Look through the data below and count each line where the word "subtotal" appears. Reply with the count alone.

● Dataset

<<<<

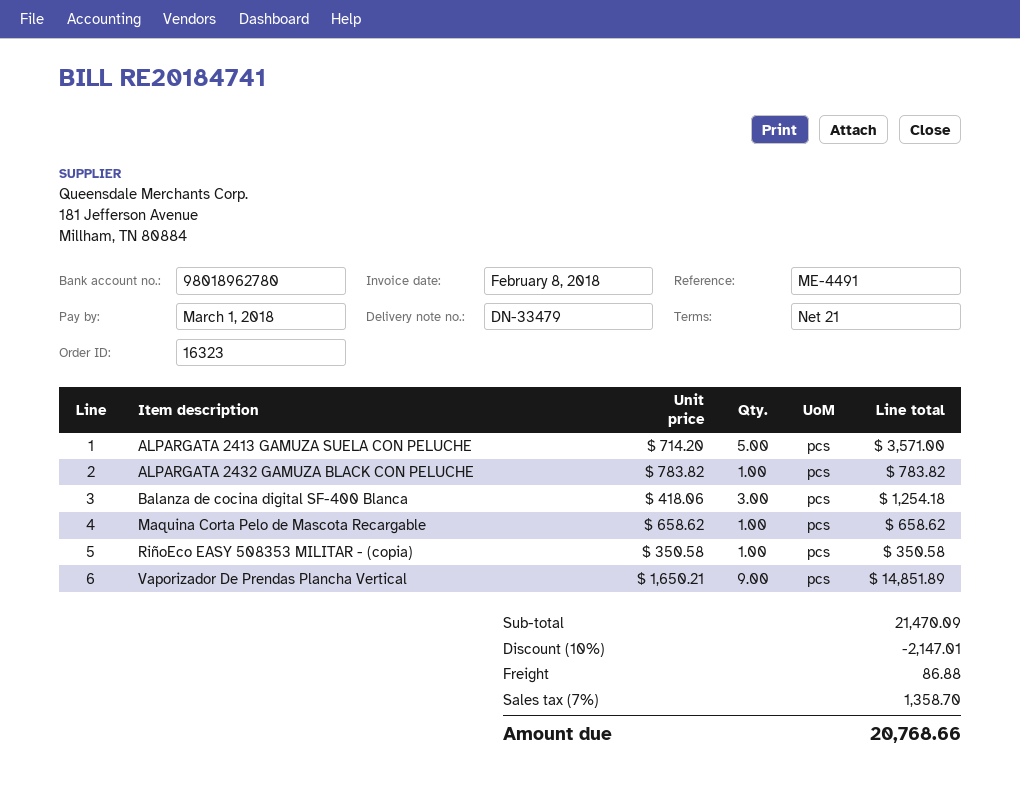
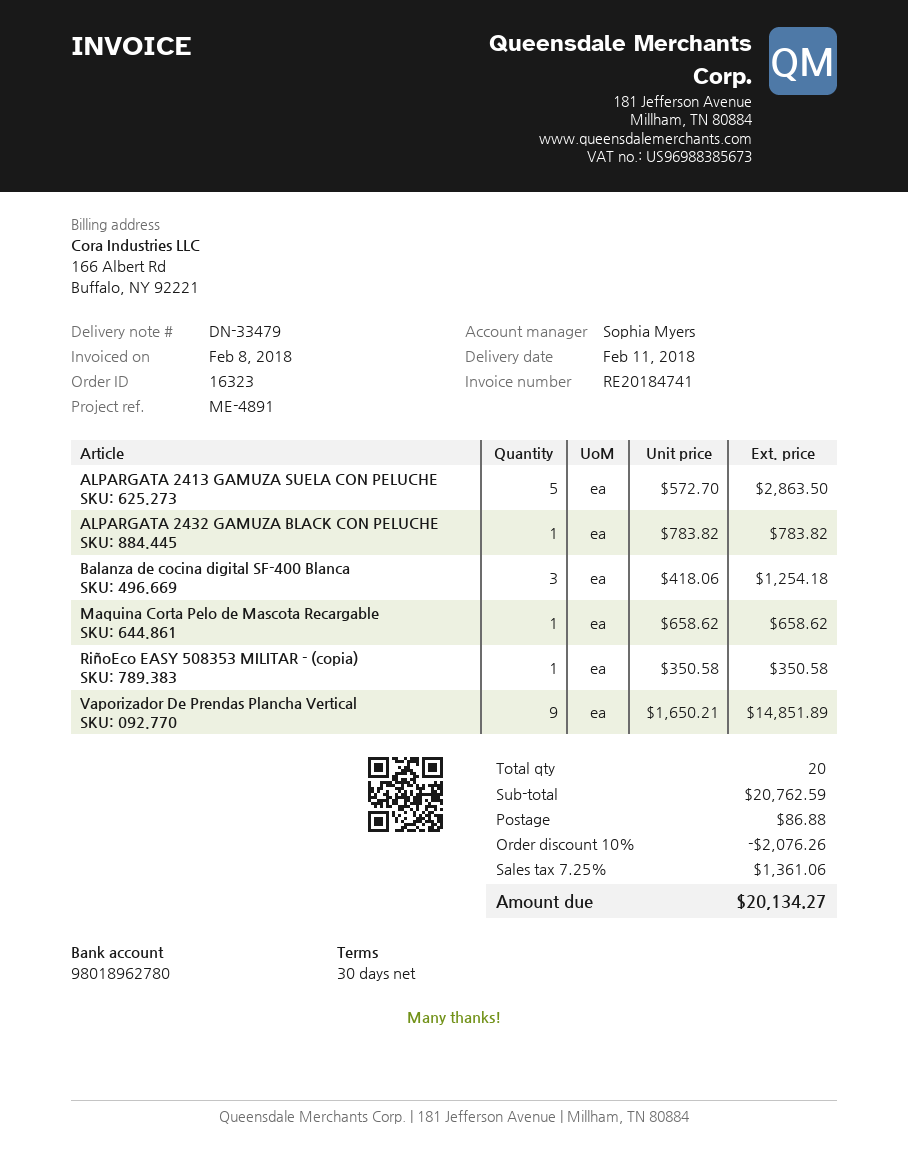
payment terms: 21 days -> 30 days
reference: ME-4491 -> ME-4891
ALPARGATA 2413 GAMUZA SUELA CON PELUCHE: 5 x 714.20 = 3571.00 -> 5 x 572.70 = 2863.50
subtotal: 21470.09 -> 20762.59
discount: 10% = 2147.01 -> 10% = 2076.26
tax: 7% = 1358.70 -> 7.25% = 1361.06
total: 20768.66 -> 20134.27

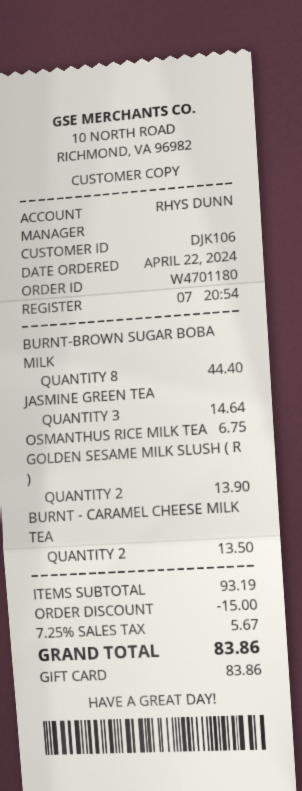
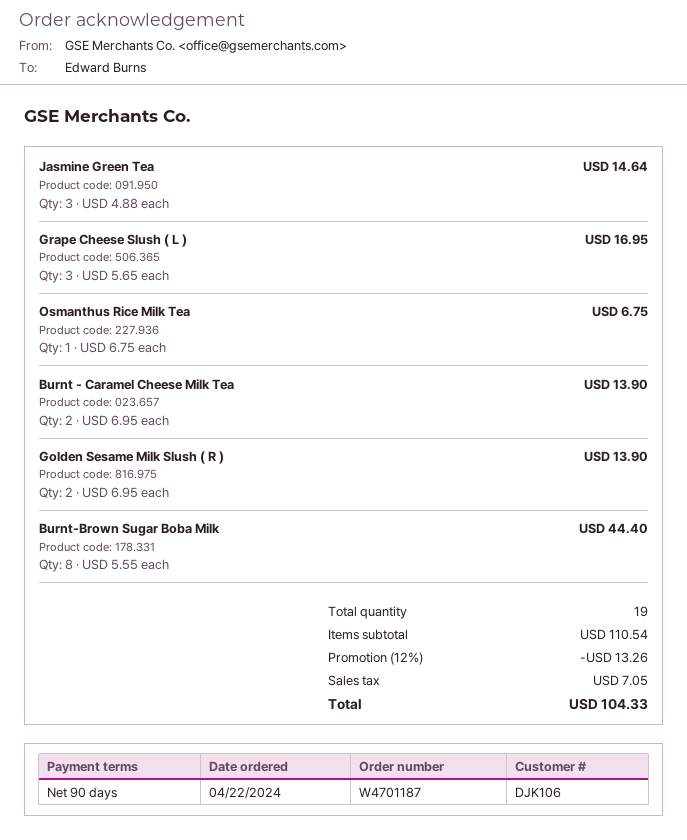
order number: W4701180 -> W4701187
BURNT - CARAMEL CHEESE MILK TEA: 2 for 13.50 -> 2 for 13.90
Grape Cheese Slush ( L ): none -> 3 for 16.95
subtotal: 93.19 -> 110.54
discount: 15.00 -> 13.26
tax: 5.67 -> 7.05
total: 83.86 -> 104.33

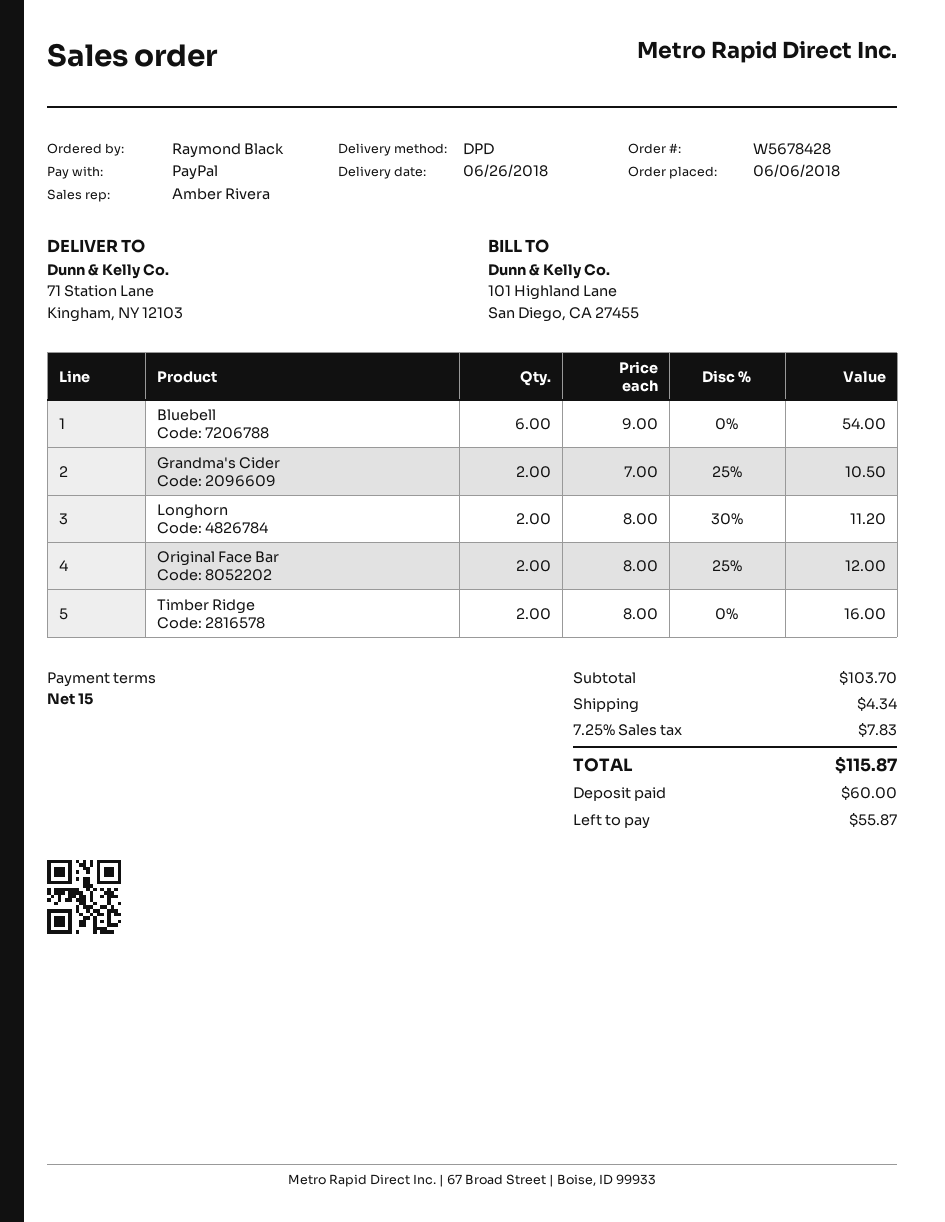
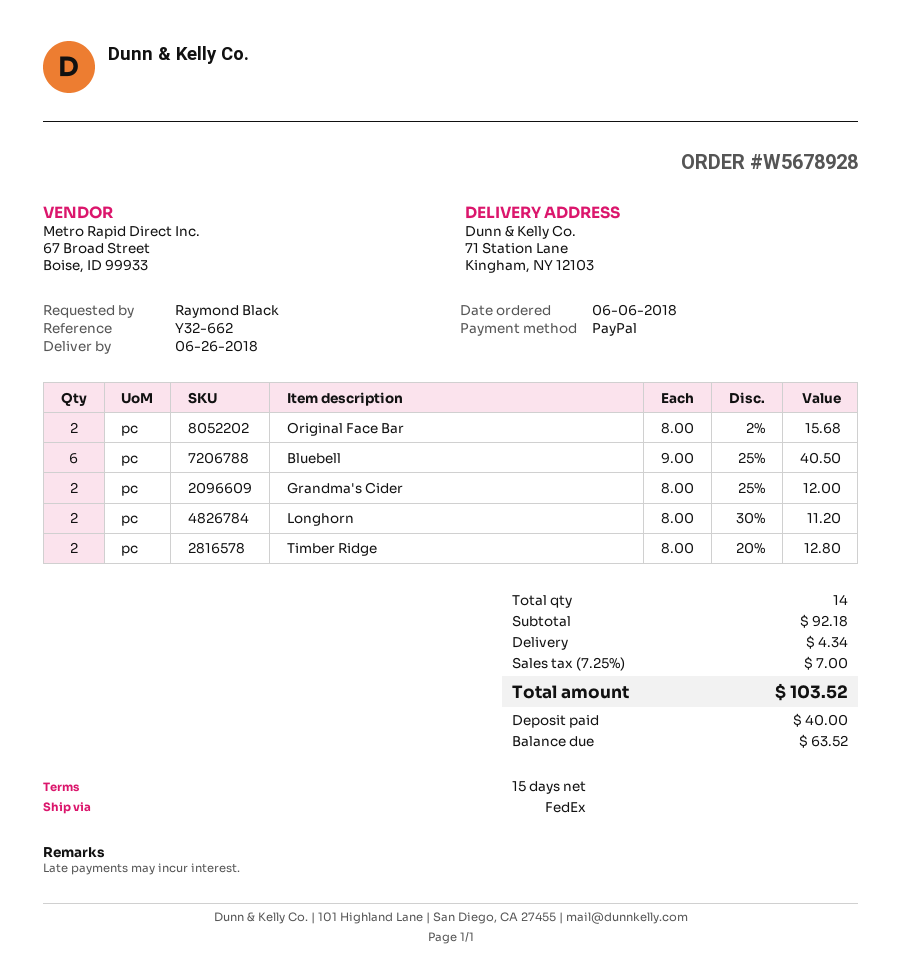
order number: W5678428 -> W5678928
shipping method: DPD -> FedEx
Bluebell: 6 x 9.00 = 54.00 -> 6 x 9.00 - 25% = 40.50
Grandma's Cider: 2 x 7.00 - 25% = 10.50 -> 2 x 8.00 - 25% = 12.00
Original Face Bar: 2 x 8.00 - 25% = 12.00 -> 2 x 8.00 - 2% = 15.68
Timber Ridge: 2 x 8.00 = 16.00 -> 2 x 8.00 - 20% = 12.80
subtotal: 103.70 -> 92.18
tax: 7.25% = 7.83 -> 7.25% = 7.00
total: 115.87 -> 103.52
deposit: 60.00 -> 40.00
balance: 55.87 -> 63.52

>>>>
<<<<

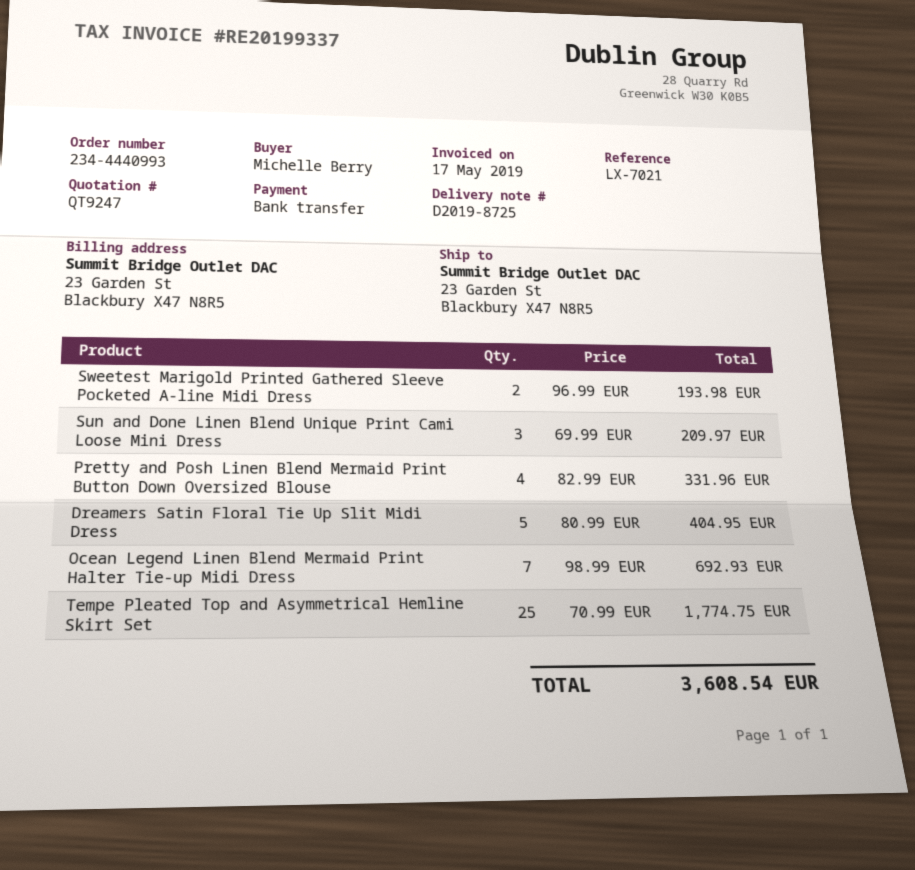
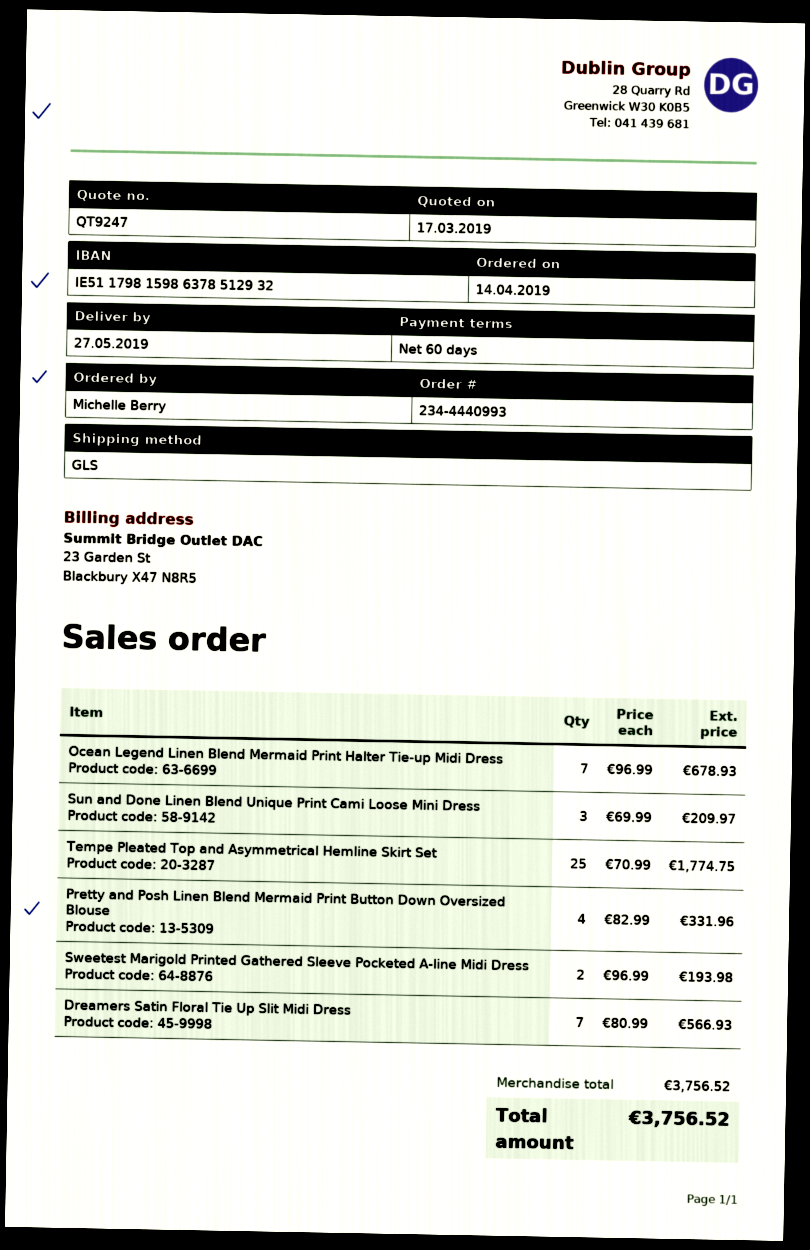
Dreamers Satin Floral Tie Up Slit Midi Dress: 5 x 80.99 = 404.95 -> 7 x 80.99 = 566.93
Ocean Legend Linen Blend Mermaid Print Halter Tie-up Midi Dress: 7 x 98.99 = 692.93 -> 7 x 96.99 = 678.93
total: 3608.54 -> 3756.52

>>>>
<<<<

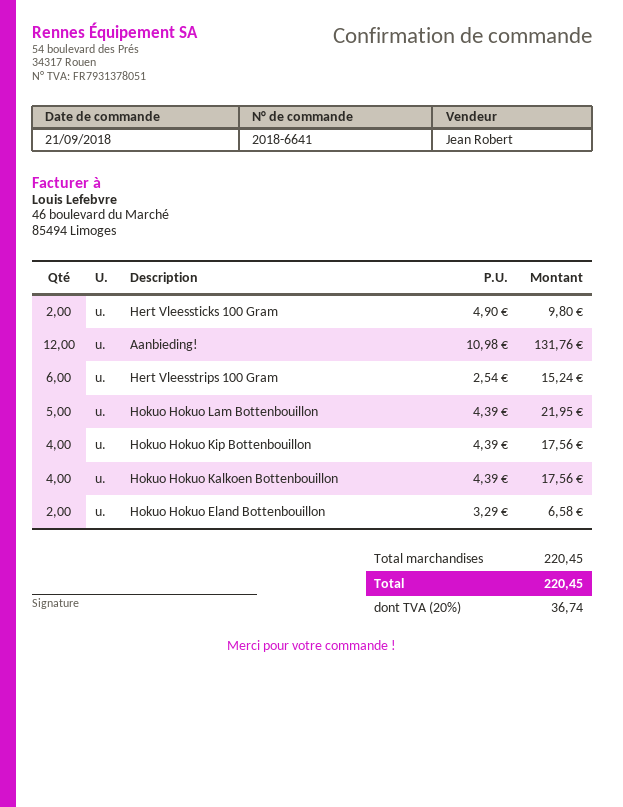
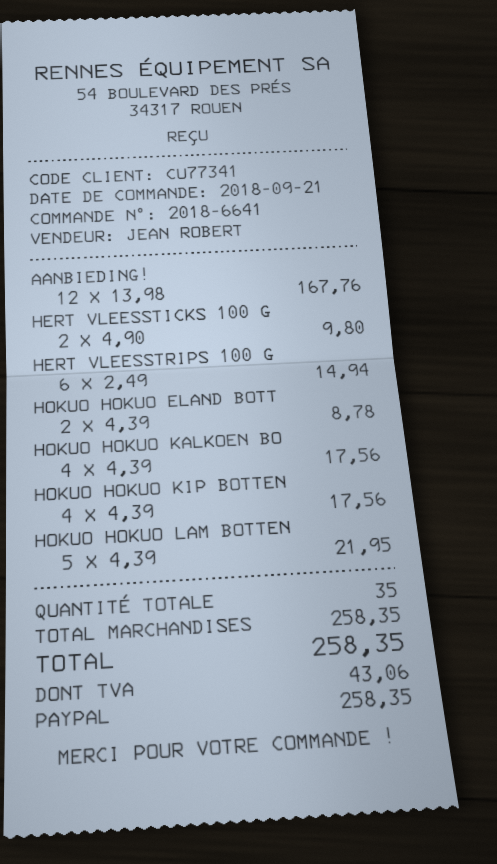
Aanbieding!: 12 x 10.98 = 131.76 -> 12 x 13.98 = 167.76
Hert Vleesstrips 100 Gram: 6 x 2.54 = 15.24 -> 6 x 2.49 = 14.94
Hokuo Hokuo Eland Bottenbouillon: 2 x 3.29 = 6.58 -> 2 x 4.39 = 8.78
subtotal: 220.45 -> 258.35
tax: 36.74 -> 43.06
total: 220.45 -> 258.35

>>>>

● Output
4